王都が破壊されて、大規模な建て替えも必要になってる区画を利用して、かねてより考案していた小中高の学校を設立しようと提案したのだ。
これにはクレアが大賛成で、手を叩いて喜んでくれた。
義務教育という概念がこの世界には無く、誰もが等しく教育を受けられる権利など夢のようだと。涙を流してまでクレアは喜んだ。
カズマはもっと具体的に話を詰めて、初等中等教育は義務化し、国からの援助を行い、高等教育は自由化して専門的な教育を行うこと。
優秀な人材で、資金の援助を必要とする場合は奨学金制度を導入し、国が全面的にバックアップを行うこと。
その際の国の援助資金として自分の知的財産権をいくつか譲渡し、その収入を当てること。
そして、生徒たち自らにも知的財産のいくつかを実際に製造販売マーケット管理などをさせ、生涯学習として学ばせたいこと。
加えて、ミツルギの経営する太陽の家を公的機関にして、0歳児から預けて学習の出来る保育園、幼稚園兼託児所兼児童館として機能させれば、働きたくても働けない一人親の家庭でも、安心して子供を預けて収入を得ることが出来るし、何より王都の雇用が増えて、新たに先生職という枠も増えて、税収も上がる事に繋がる。
とか何とかつらつらと説明したのだが、当のアイリスはぶー垂れている。
「なんだ?俺、なんかしたっけ?」
アイリスは相変わらず不機嫌な様子。
クレアがたまらず泣きながら口を挟む。
「アイリス様? この素晴らしい提案が理解出来ないと仰るのですか?! カズマ殿の成されようとしている事の尊さが! 勇者として世界を背負い命を賭けてこれを成し、今度は民たちの境遇を憂い、それを救おうとなさっている。
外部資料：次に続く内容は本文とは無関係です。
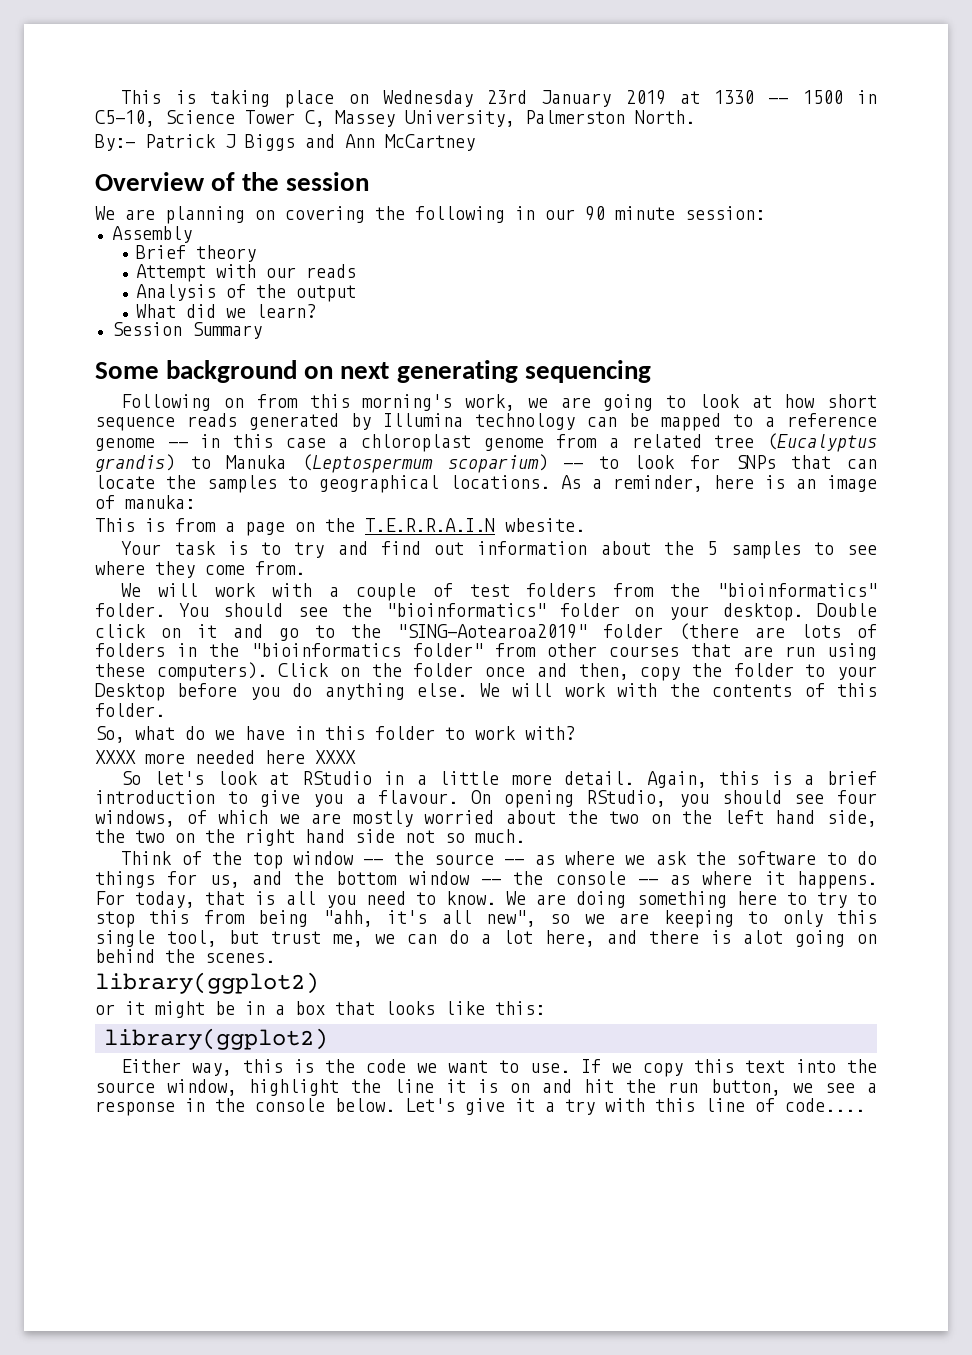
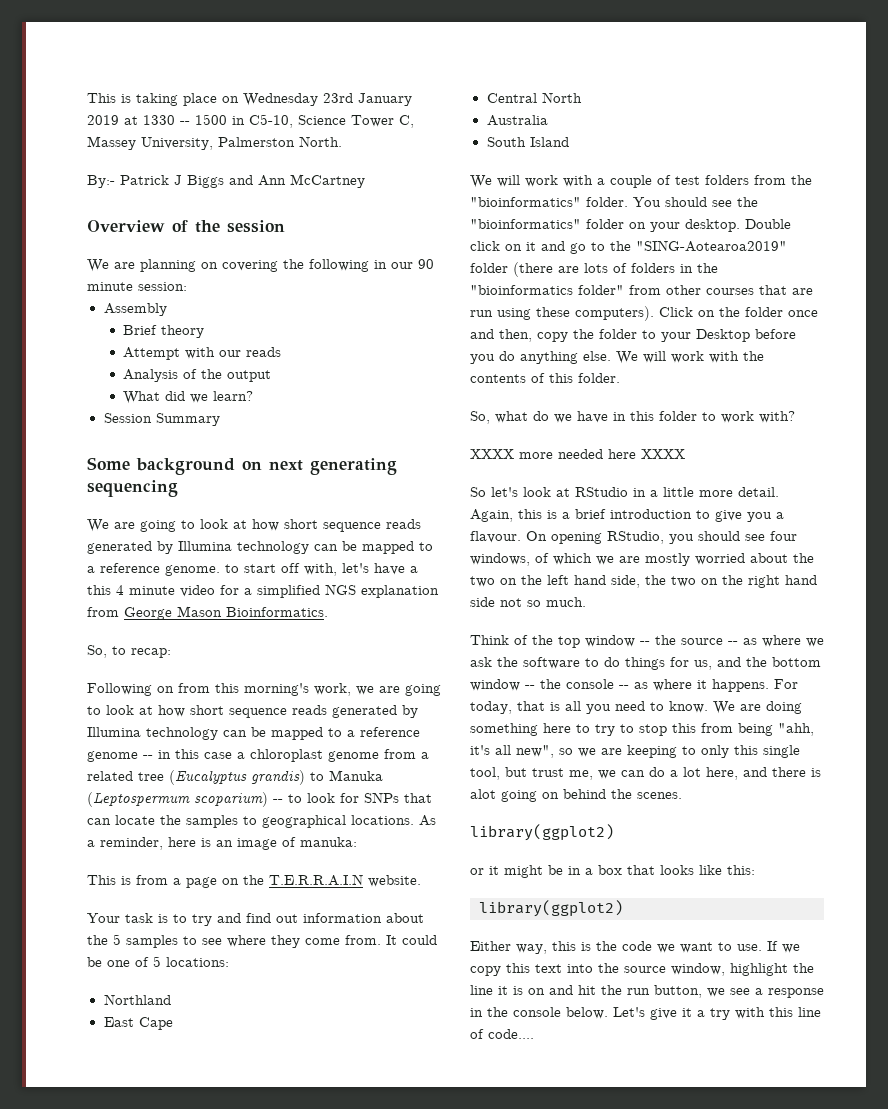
(651, 371) none -> [87,519,421,532] [87,541,433,554] [87,563,418,576] [87,584,439,598] [87,606,328,620] [87,645,171,658] // We are going to look at how short sequence reads generated by Illumina technology can be mapped to a reference genome. to start off with, let's have a this 4 minute video for a simplified NGS explanation from George Mason Bioinformatics. // So, to recap:
[505,518,585,532] wbesite. -> [368,875,421,887] website.
(305, 568) none -> [386,935,437,945] [87,956,229,967] [103,994,171,1005] [103,1017,173,1030] [486,92,582,103] [486,115,548,126] [486,137,569,147] It could be one of 5 locations: // Northland // East Cape // Central North // Australia // South Island

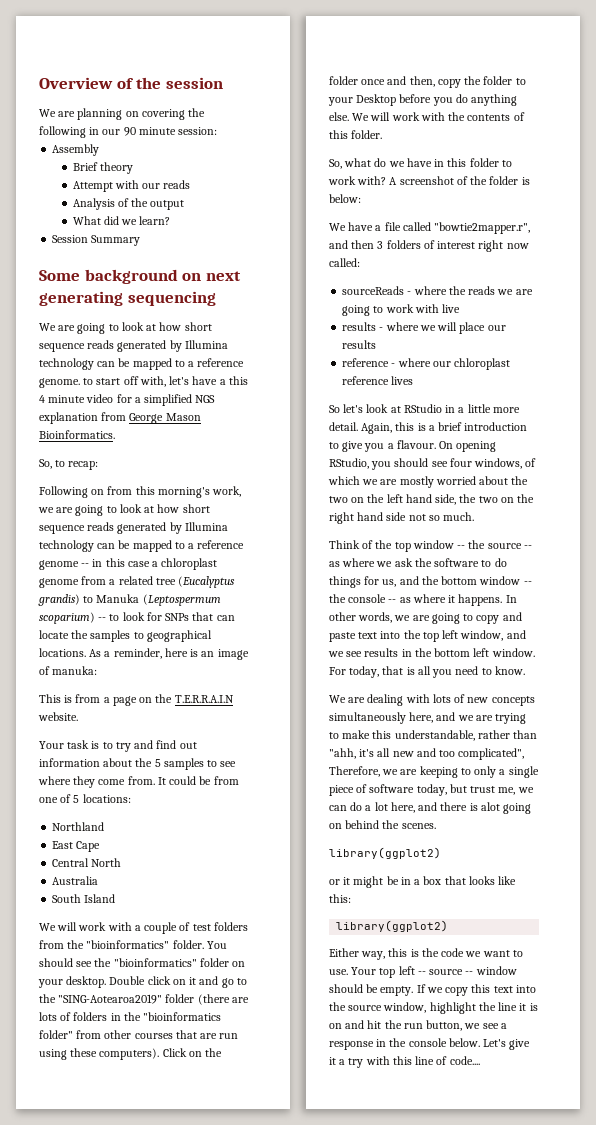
[87,93,412,106] [87,114,414,128] [87,136,342,150] [87,174,365,188] This is taking place on Wednesday 23rd January 2019 at 1330 -- 1500 in C5-10, Science Tower C, Massey University, Palmerston North. // By:- Patrick J Biggs and Ann McCartney // -> (39, 83) none
(102, 962) none -> [213,776,239,785] from
[470,449,685,459] // XXXX more needed here XXXX -> [389,176,530,185] [329,194,361,203] [329,222,531,234] [329,240,529,252] [329,258,360,267] [342,286,533,295] [342,304,461,316] [342,322,506,334] [342,340,377,349] [342,358,511,370] [342,376,414,385] A screenshot of the folder is below: // We have a file called "bowtie2mapper.r", and then 3 folders of interest right now called: // sourceReads - where the reads we are going to work with live // results - where we will place our results // reference - where our chloroplast reference lives
(769, 685) none -> [505,595,517,603] [329,612,522,624] [329,630,526,642] [328,648,535,657] In other words, we are going to copy and paste text into the top left window, and we see results in the bottom left window.
[713,701,802,714] [470,723,814,736] [470,745,573,758] We are doing something here to try to stop this from being "ahh, it's all new", so -> [329,694,535,706] [329,712,527,724] [329,730,538,741] [329,748,525,760] [329,766,380,777] // We are dealing with lots of new concepts simultaneously here, and we are trying to make this understandable, rather than "ahh, it's all new and too complicated", Therefore,
[734,745,800,758] [470,767,500,780] this single tool, -> [499,766,539,778] [329,784,447,796] a single piece of software today,
(762, 947) none -> [351,966,517,978] [329,984,414,996] Your top left -- source -- window should be empty.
カズマ殿!あなたは本当に本当に貴い方だ!もしも御結婚されてなければ、私がすべてを投げ打ってでも尽くし添い遂げよう!くっ…これほどまでに悔しい思いをしたことはない。心底ダスティネス卿が羨ましい‼ 」
胸をかきむしり、涙を堪えながら熱弁を奮うクレアにいささか退きながら、カズマはアイリスに向かう。
「なぁアイリス? 俺がなんか悪いことしたんなら教えてくれよ?」
アイリスはうつ向いたままで口を尖らせた。
「………だってお兄ちゃん…王城に居るのにちっともアイリスに会いにきてくれないんだもん……」
激マブ!かわゆ!!
「アイリスっ!!」
「きゃっ?!」
カズマは全開でアイリスを抱きしめて撫でなでした。
「よしよ~しよしよ~しアイリスいい子だ~‼ 今日一日中一緒に居ような~!」
「うん♪いっぱい遊ぼ?」
グリグリと撫でくり回されるアイリスはすっかり上機嫌だ。
クレアがムッとして叫ぶ。
「カズマ殿?! 学校の件は?!」
「あー明日でいーや。よしよ~しよしよ~し。」
「ふふ。お兄ちゃーん大好きー!」
「あぁっ!アイリス様ずるい‼ 私もしてほしいー! カズマさーん!」
とまぁ。
こんな日もアリかなという昼の一コマ。